Zgodnie z Konstytucją RP z 1997 r., lekcje religii mogą mieć miejsce w szkołach publicznych, o ile nie naruszają wolności sumienia i wyznania oraz zasady niedyskryminacji. Zachowując zgodność z obowiązującym prawem - takie lekcje powinny być zupełnie DOBROWOLNE, organizowane na pierwszej lub ostatniej godzinie w planie zajęć (aby uniknąć dyskryminacji uczniów na nie nieuczęszczających), tylko w ich trakcie w klasach szkolnych powinno się eksponować symbole religijne (zwykle krzyże), katecheci powinni być opłacani z pieniędzy Kościoła, na ich ew. odwołanie powinni mieć wpływ również kuratorzy, a nie tylko - władze diecezjalne, a - wreszcie - należy wprowadzić rzeczywistą możliwość wyboru lekcji etyki w zastępstwie (na co wskazał w czerwcu br. Trybunał Praw Człowieka w Strasburgu ws. Grzelaków).
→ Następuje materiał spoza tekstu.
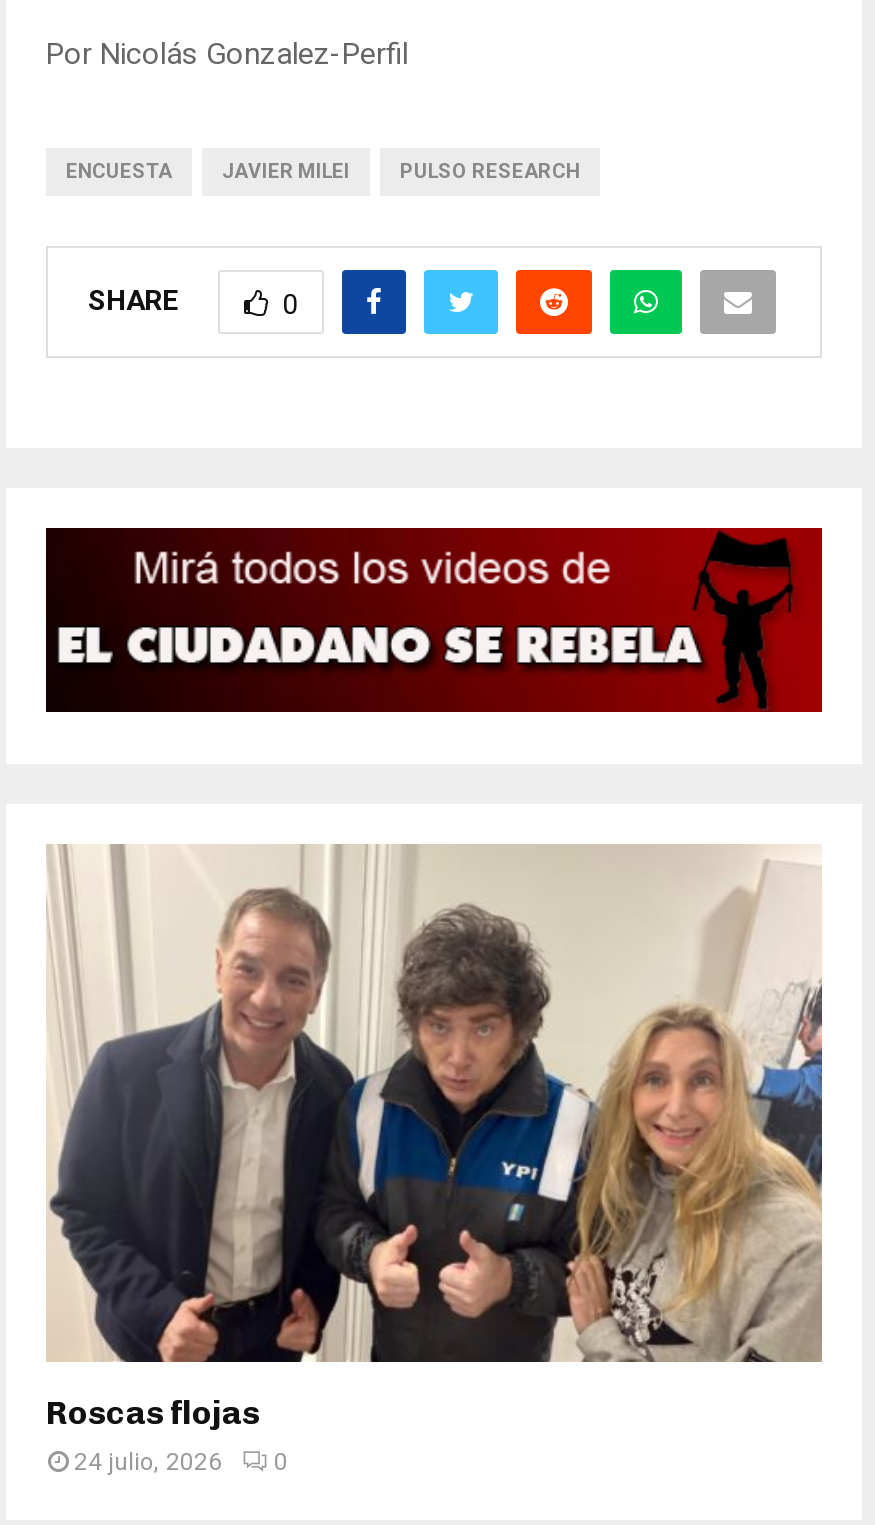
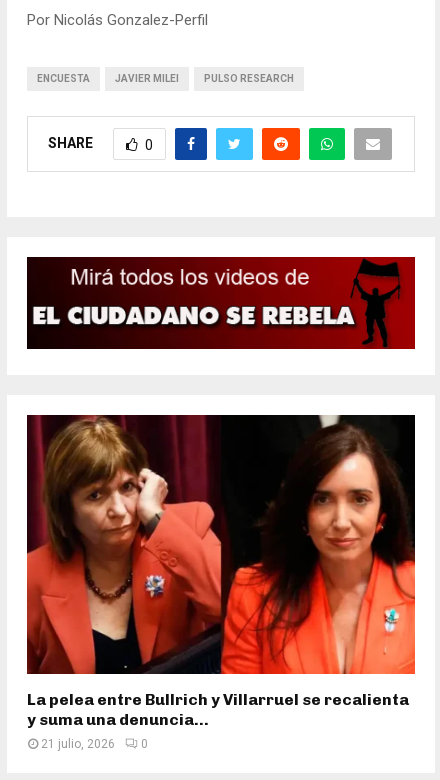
- [image]
- Roscas flojas
- 24 julio, 2026
+ [image]
+ La pelea entre Bullrich y Villarruel se recalienta
+ y suma una denuncia...
+ 21 julio, 2026
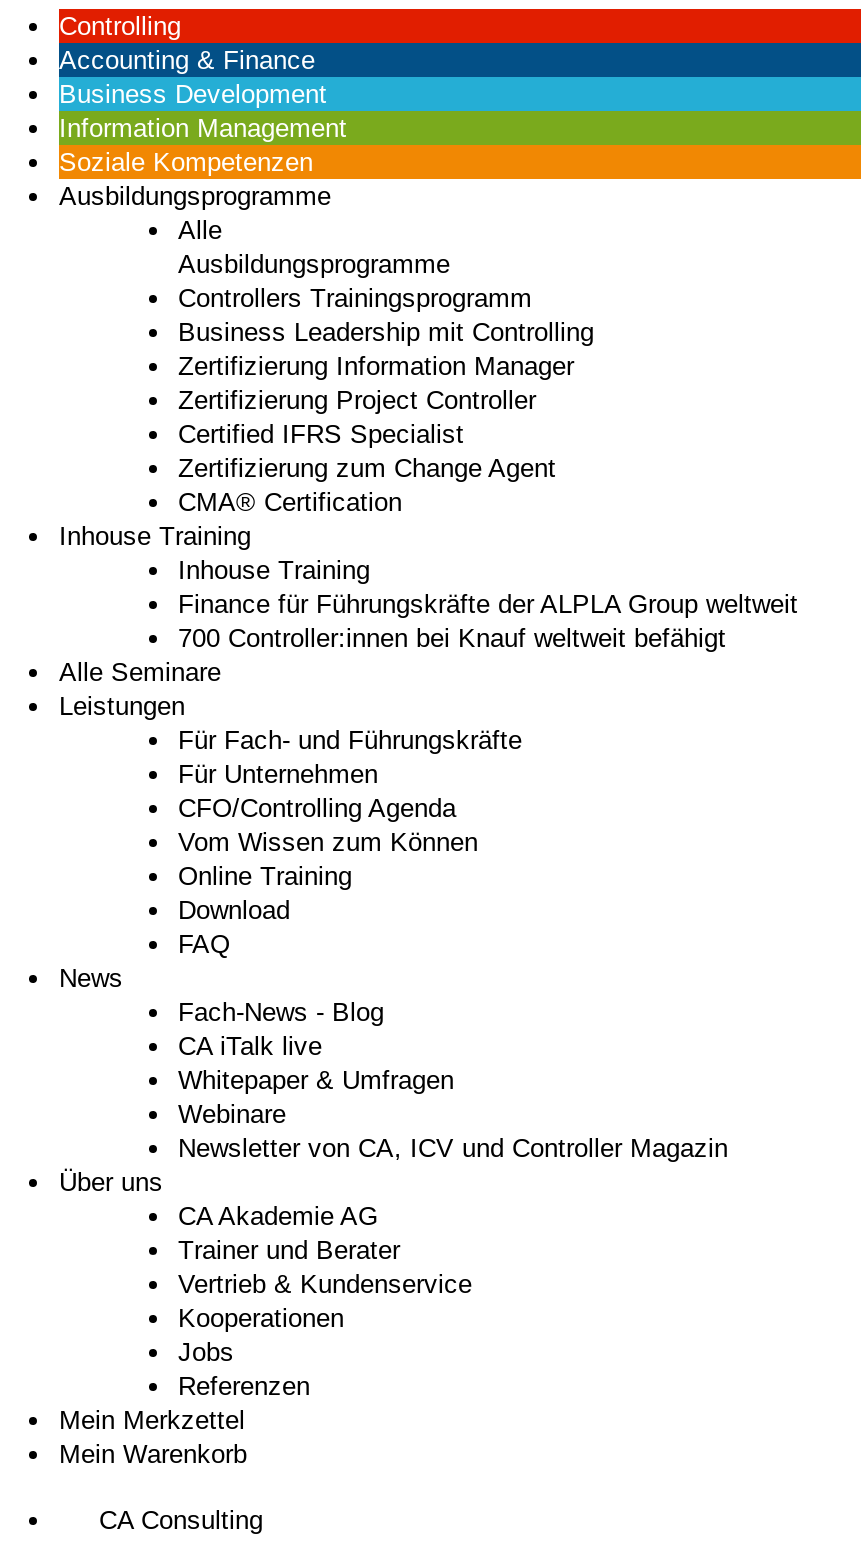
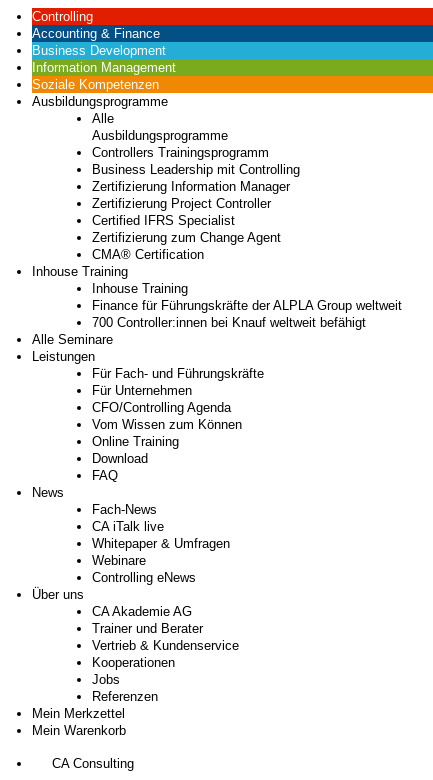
- Fach-News - Blog
+ Fach-News

- Newsletter von CA, ICV und Controller Magazin
+ Controlling eNews
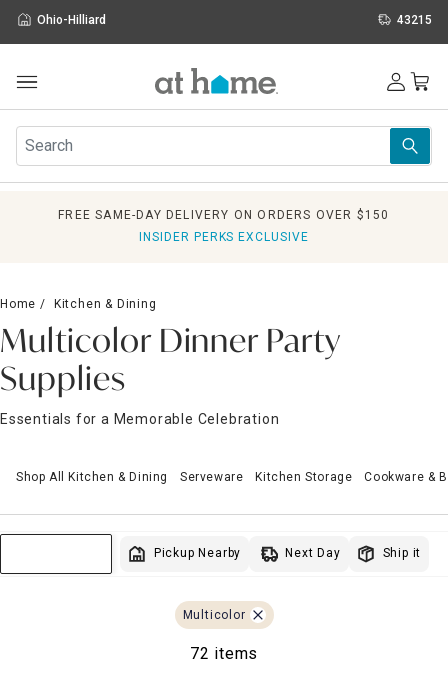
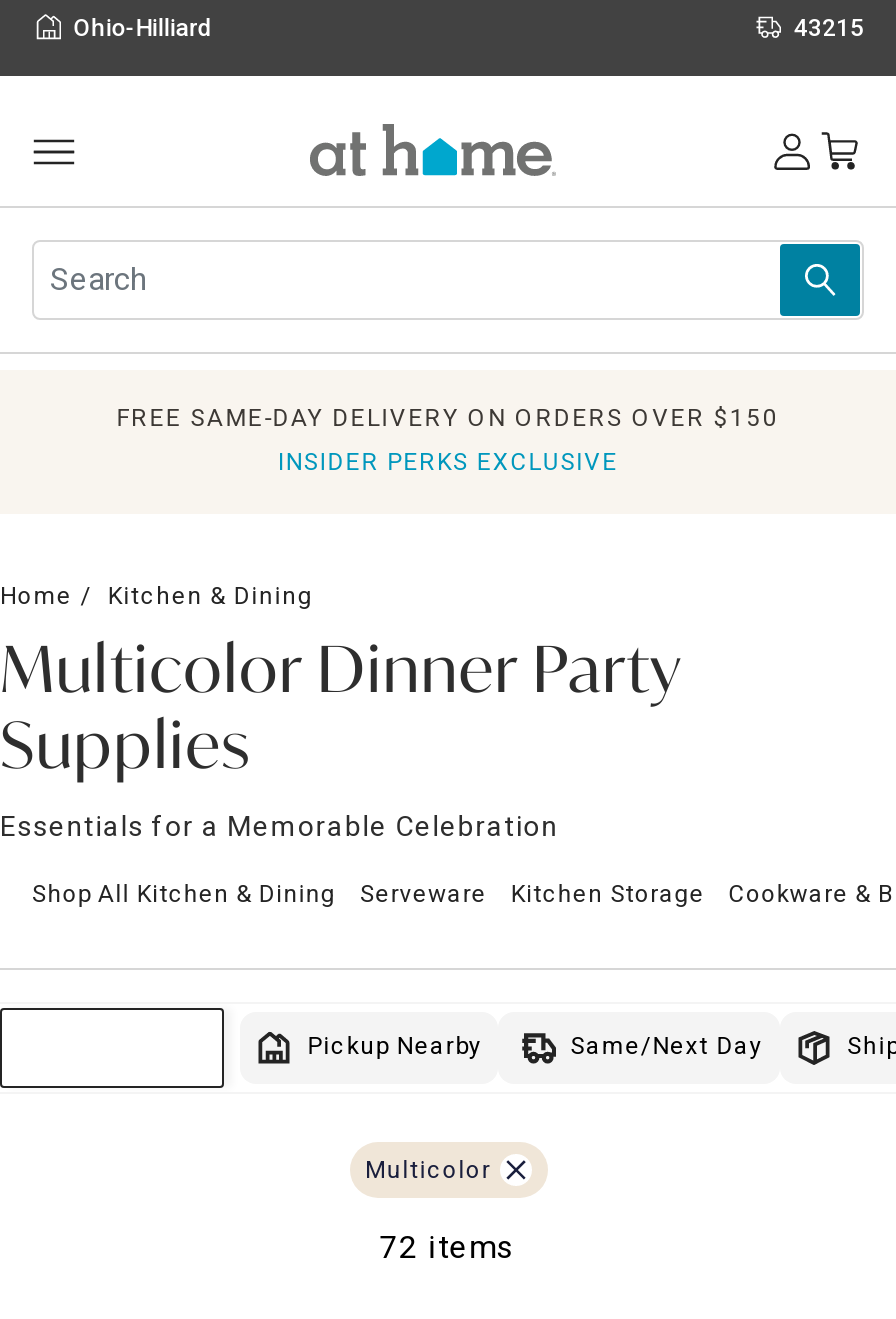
- Next Day
+ Same/Next Day
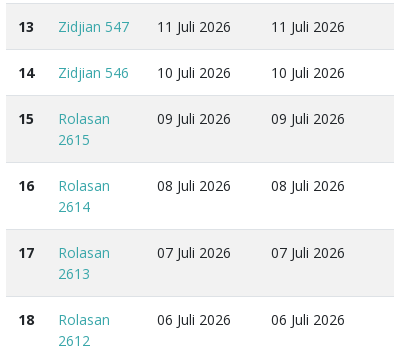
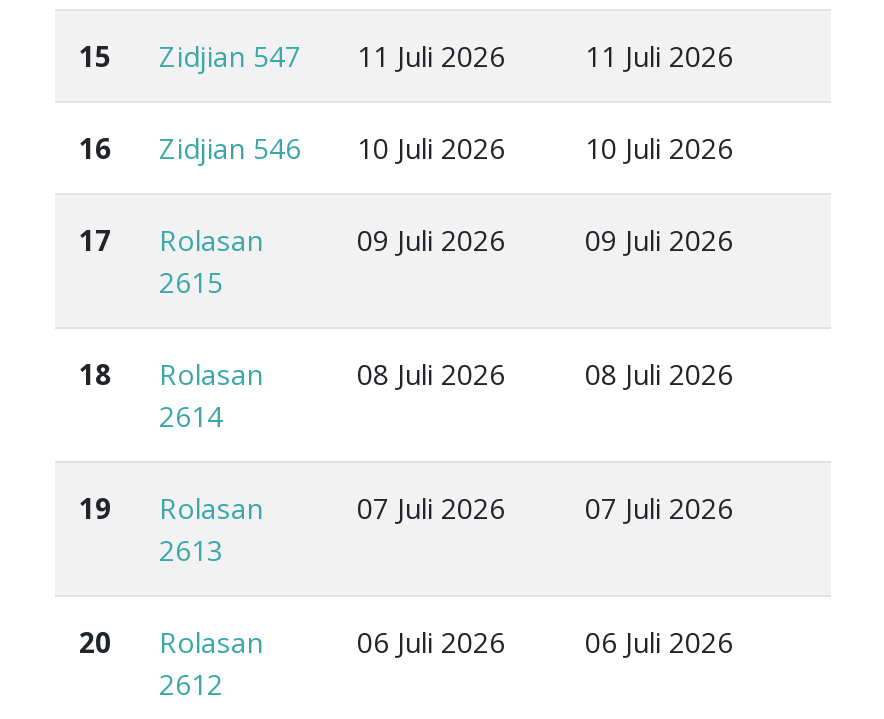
- 13 Zidjian 547 11 Juli 2026
+ 15 Zidjian 547 11 Juli 2026

- 14 Zidjian 546 10 Juli 2026
+ 16 Zidjian 546 10 Juli 2026

- 15 Rolasan
+ 17 Rolasan

- 16 Rolasan
+ 18 Rolasan

- 17 Rolasan
+ 19 Rolasan

- 18 Rolasan
+ 20 Rolasan
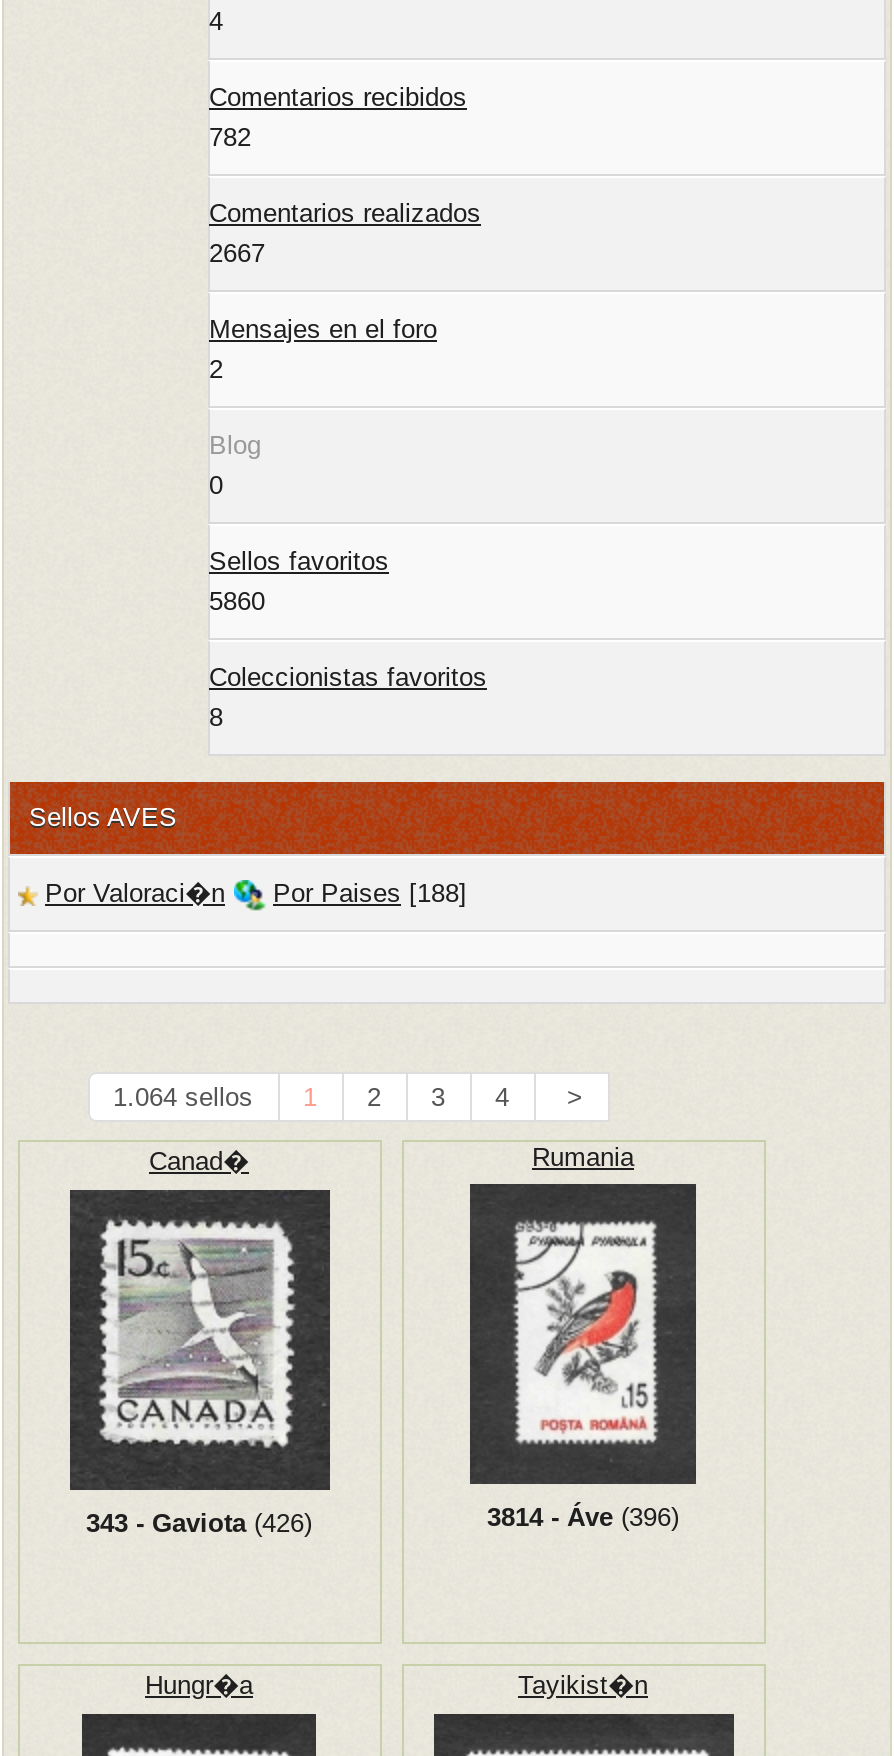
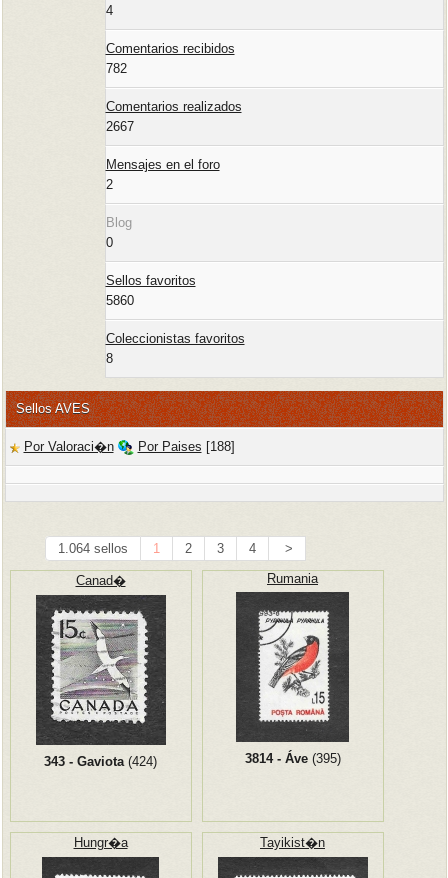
- 343 - Gaviota (426)
+ 343 - Gaviota (424)

- 3814 - Áve (396)
+ 3814 - Áve (395)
Ulotka Młodych Socjalistów nawołuje jedynie do przestrzegania prawa. Tylko i aż tyle.

autor: Odyseusz, data nadania: 2010-08-19 17:43:00, suma postów tego autora: 1684

Przepraszam wszystkich polonistów.

Oczywiście, że są w szkołach panowie od polskiego. Jeden z nich to mój wielki przyjaciel.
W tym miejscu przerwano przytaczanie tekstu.